Added: 01/09/2007 |
Every woman who needs a hysterectomy procedure should hear about the post-operative activities performed by one hysterectomy patient. In June of 1969 she joined a group of Girl Scouts as they hiked over a part of the Appalachian Trail. She had worried about her inability to keep up with the others, and yet she usually found herself able to stay close to the front of the line. Her preparatory hikes certainly helped her to get back in shape.
The standard hysterectomy procedure involves the surgical removal of the uterus. A variety of different medical conditions can create a need for a hysterectomy. Removal of the uterus can be ordered as a treatment for uterine fibroids, endometriosis, a prolapsed uterus, certain cancers of the female reproductive tract, or a heavy growth in the uterine lining.
A woman who agrees to a hysterectomy procedure should realize that she will suffer the problems associated with menopause. If she is not yet in her late forties, she will no doubt have an early menopause. She will need to deal with the health hazards that are associated with menopause.
One of the most serious health hazards associated with menopause is an increased risk of heart problems. That hazard arises from the fact that the hysterectomy procedure removes from the body a woman’s source of estrogen. When a woman’s circulatory system receives that estrogen, then her arteries remain supple.
Yet those supple arteries are not the only benefit that a woman derives from production of estrogen, a function of the uterus. Estrogen also serves to prevent blood clots. In addition, estrogen aids creation in the bloodstream of a generous amount of beneficial high density lipoproteins (HDL). By the same token, estrogen causes a decrease in the amount of low density lipoproteins (LDL).
When menopause causes the loss of estrogen, a woman’s heart becomes as much at risk for heart problems as a man’s heart. Those risks include clots, lower HDL, higher LDL and one further risk factor. That is the likely appearance in her bloodstream of plaque, a condition called arteriosclerosis.

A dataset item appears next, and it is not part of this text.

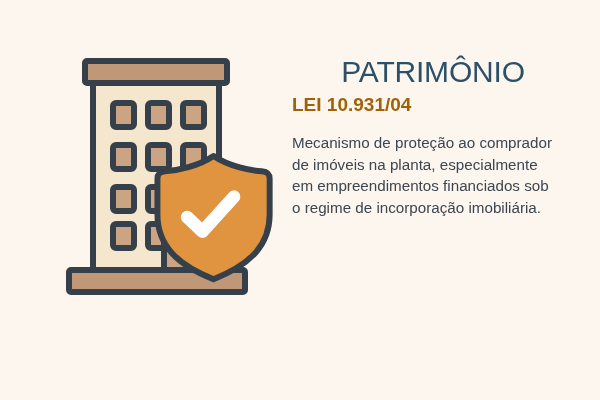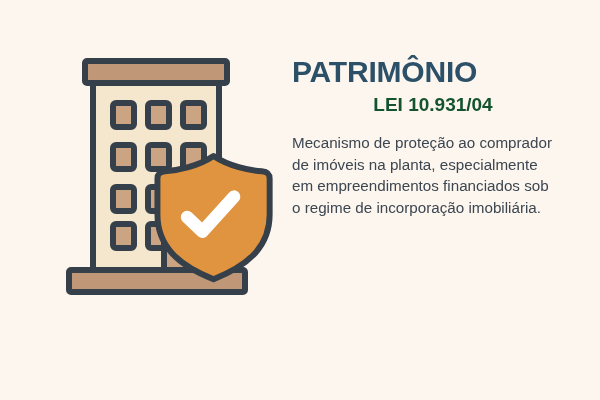"PATRIMÔNIO" #headline { font-weight: bold -> normal; text-align: none -> center }
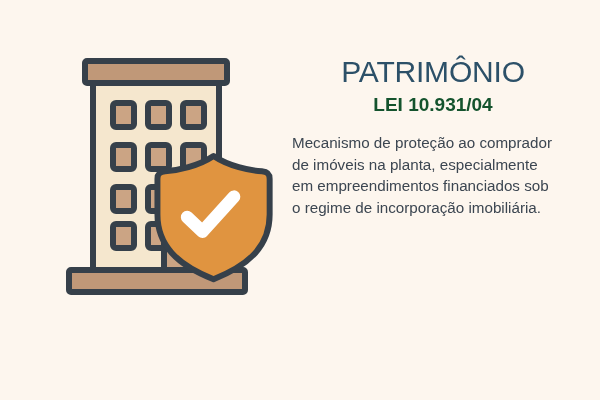"LEI 10.931/04" #law-reference { color: #14532d -> #a16207; text-align: center -> none }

The hysterectomy procedure can also put a woman’s bones at risk. During the first five years of menopause, a woman’s rate of bone loss accelerates to a rate between 2% and 5% greater than what it was before the same woman entered menopause. Women who are most apt to encounter problems are those with small bones, smokers and women with a family history of bone problems.
For many women the very nature of the hysterectomy procedure causes fear, regardless of the potential risks. That is why surgeons often promise to use a laparoscopic or vaginal hysterectomy. Such procedures offer the benefit of minimal scarring. Yet the laparoscopic and vaginal hysterectomy can not always be a workable option.
In certain emergency situations, the hysterectomy must be performed as part of a late term abortion. It is sometimes used to save the life of a pregnant woman, although it can increase the risk of spontaneous abortion or premature labor in a subsequent pregnancy.
Such procedures have also come under attack from politicians in the United States. Those legislators and leaders object to all types of abortion, including an abortion performed in an emergency situation.